The sales team will need to be well trained on the value proposition. What are key factors?

This is truly a critical point. With the habit and history of presenting commoditized cash sale proposals, the mindset of the sales team must be reset to the subtitles of positioning the value and relevance of a security equipment-as-a-service solution. But the responsibility of communicating that value to the end-user customer goes beyond the sales team, to marketing, support and the organization as a whole. Sales training, website content, marketing materials, communication campaigns and service delivery must all contribute to a cohesive message of value to the customer.

Is this approach really for everyone or just large integration companies?

Everyone can, and we get that question all the time. If you have the ability to deliver on a service offering, meaning you have multiyear service products, all you need is the leadership buy-in to start. It doesn’t matter if your business is large or small. This is about being an agent of change within your organization as a leader. It’s about educating your company as to why with logic. There’s good and bad about being a large integrator and the downside is it can take longer and be more challenging to pivot on any initiative.

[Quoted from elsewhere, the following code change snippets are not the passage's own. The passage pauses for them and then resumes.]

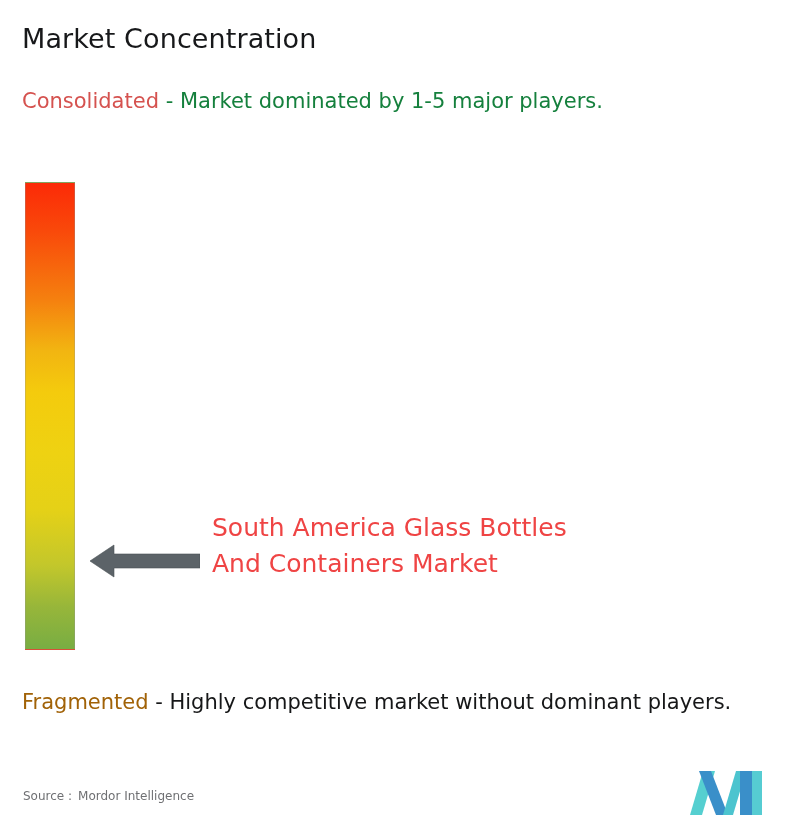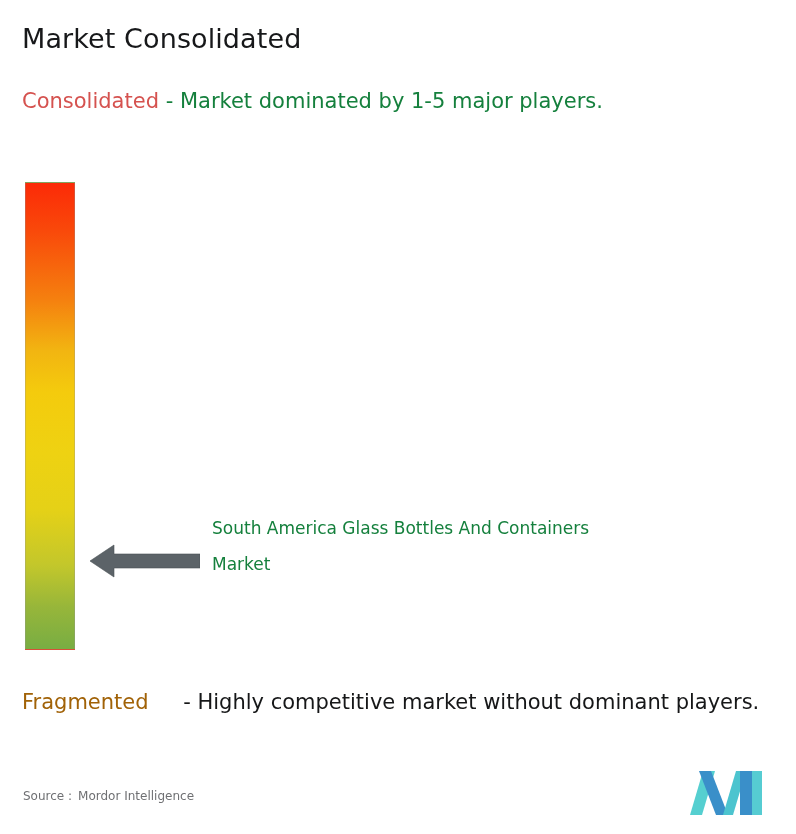"Market Consolidated" div.page-title { text: Consolidated -> Concentration }
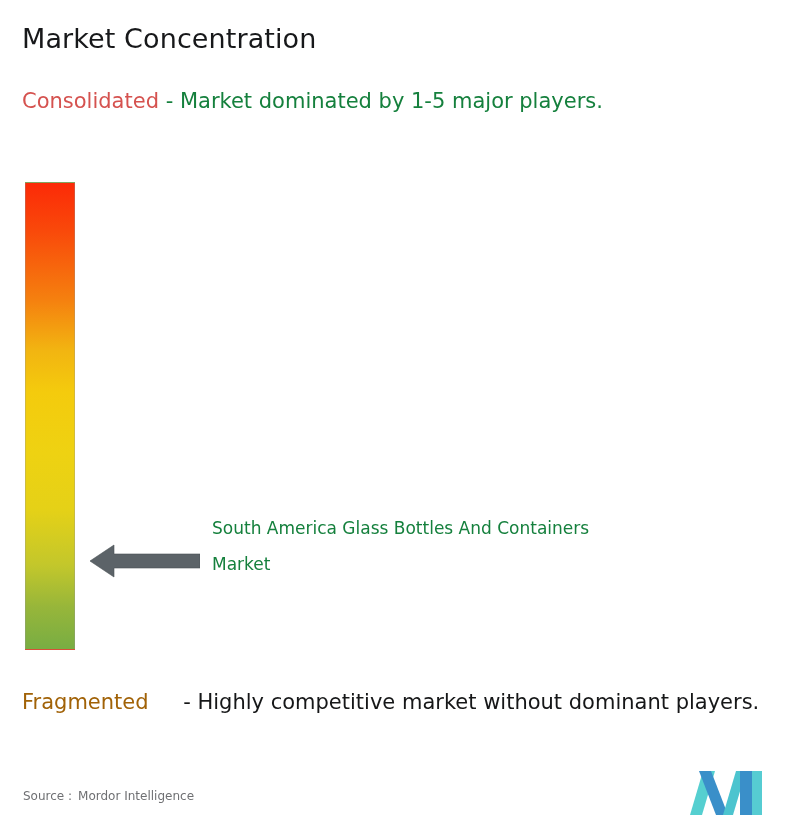"South America Glass Bottles And" .market-label { color: #15803d -> #ef4444; font-size: 17px -> 25px }
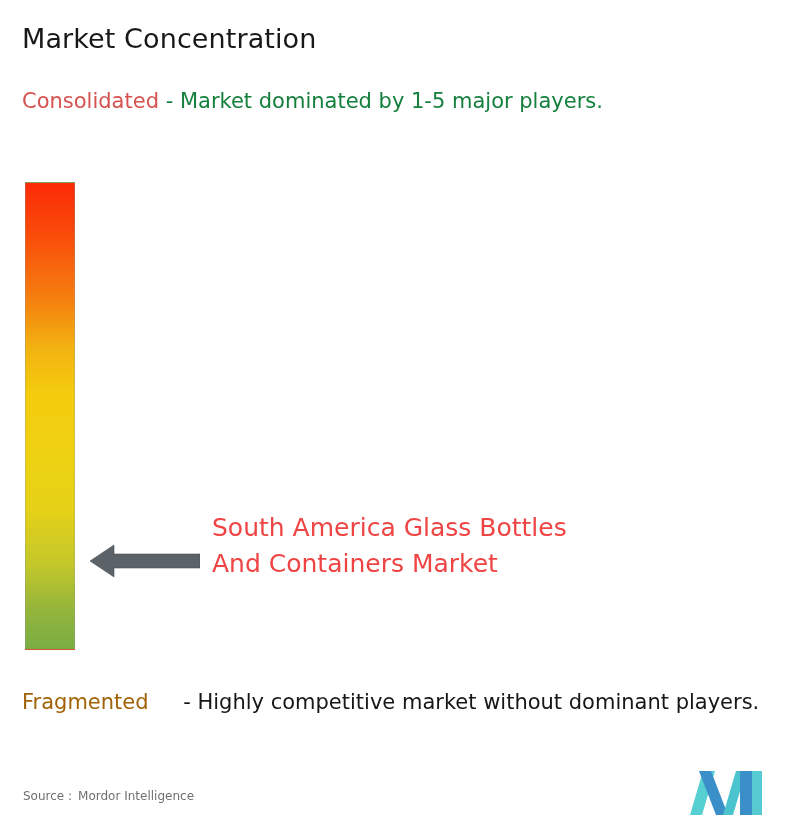"- Highly competitive market without" .legend-bottom .desc { margin-left: 28px -> none }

What are the costs and time associated with bringing a security-as-a-service offering to market?

Human capital and doing the uncomfortable. There are no economic costs or risks. Our model pays the integrator for the entire solution upfront, similar to how they gain revenue today. Our model allows them to bundle the services into the monthly payment for the term, which is usually 60 months. The entire offering is packaged as a service. We then remit those monthly services upon receipt — monthly — from the customer to the integrator. There is no cost; actually they will pick up incremental revenue by differentiating themselves and more monthly income.